*** Provided records ***

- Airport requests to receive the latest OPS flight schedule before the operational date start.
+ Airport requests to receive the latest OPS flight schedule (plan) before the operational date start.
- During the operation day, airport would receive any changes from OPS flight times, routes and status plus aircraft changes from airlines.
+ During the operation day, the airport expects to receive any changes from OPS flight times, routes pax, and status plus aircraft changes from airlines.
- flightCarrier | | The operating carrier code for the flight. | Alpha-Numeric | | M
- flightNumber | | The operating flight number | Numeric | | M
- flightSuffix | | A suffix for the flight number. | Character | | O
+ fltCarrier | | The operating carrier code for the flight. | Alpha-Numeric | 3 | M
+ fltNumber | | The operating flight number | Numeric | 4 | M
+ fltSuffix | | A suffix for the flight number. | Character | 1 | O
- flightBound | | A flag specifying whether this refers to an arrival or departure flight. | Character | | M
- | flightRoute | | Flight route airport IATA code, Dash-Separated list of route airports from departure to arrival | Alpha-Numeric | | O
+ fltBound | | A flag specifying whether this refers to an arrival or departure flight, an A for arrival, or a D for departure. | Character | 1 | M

*** End of Provided records ***
*** Provided records ***

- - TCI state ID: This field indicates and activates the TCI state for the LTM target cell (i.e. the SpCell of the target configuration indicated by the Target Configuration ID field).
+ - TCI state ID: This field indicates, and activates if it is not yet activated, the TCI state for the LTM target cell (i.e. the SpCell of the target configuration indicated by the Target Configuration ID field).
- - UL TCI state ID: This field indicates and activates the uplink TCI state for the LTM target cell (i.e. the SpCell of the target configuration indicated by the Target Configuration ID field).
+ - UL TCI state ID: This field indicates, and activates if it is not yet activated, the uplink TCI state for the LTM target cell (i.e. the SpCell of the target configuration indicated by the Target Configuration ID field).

*** End of Provided records ***
*** Provided records ***

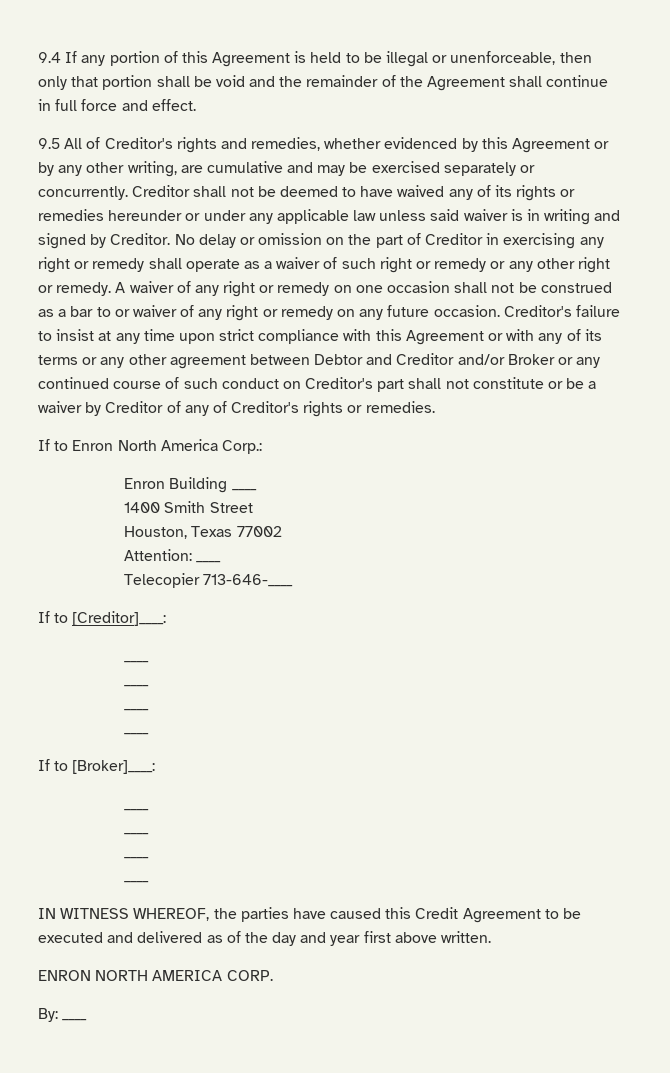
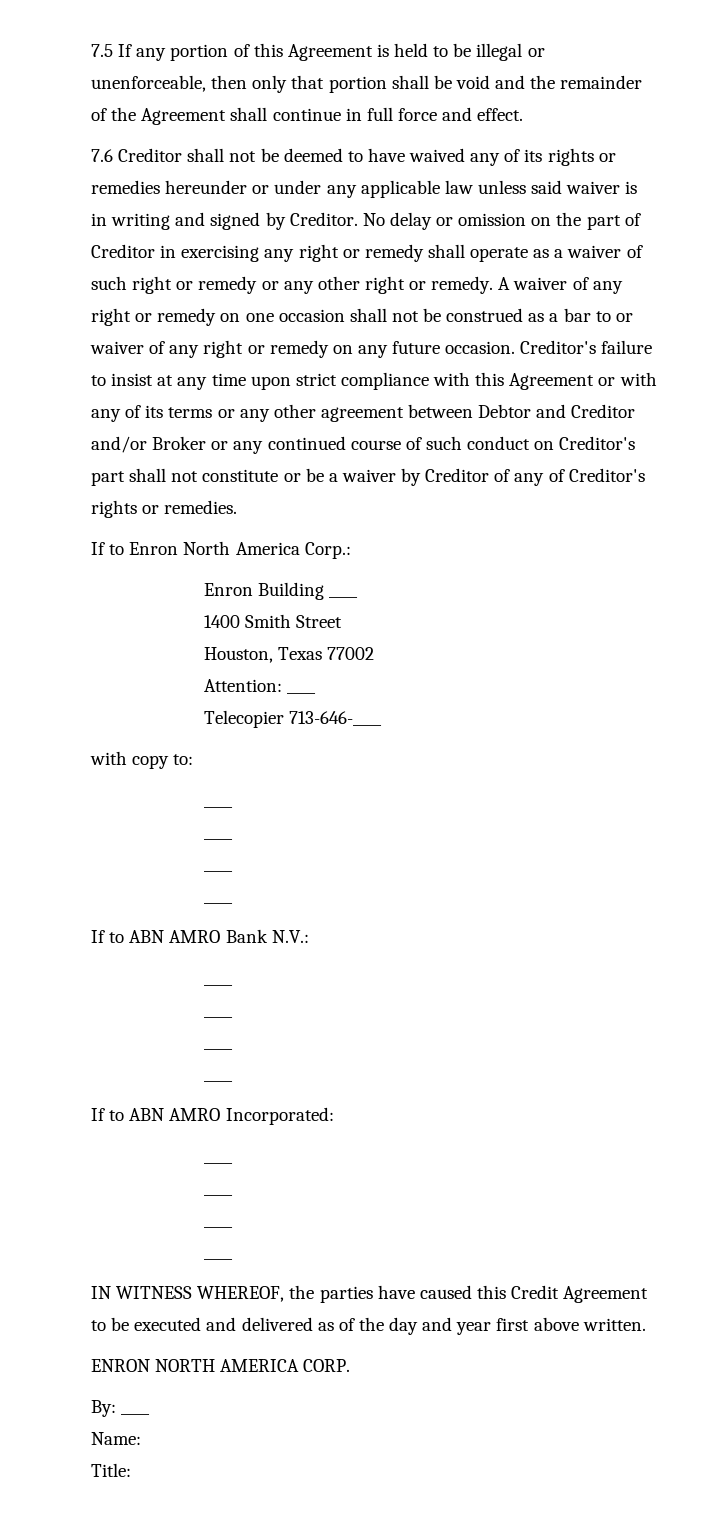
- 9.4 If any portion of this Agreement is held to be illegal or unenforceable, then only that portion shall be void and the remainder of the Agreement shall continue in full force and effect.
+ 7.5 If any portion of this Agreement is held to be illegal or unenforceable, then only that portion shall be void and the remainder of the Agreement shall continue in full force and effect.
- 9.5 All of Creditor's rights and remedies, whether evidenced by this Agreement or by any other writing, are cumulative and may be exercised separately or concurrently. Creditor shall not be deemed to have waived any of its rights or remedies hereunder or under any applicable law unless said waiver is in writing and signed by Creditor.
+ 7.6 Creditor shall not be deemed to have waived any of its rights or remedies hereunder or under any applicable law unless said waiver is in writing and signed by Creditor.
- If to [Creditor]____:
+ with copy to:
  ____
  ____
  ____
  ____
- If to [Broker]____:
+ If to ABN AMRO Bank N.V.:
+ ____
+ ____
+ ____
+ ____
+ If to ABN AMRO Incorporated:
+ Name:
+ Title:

*** End of Provided records ***

Reproduce word for word the material above, starting with the line that has "- Airport requests" and stopping after the line that has "(plan) before the operational date start.".

- Airport requests to receive the latest OPS flight schedule before the operational date start.
+ Airport requests to receive the latest OPS flight schedule (plan) before the operational date start.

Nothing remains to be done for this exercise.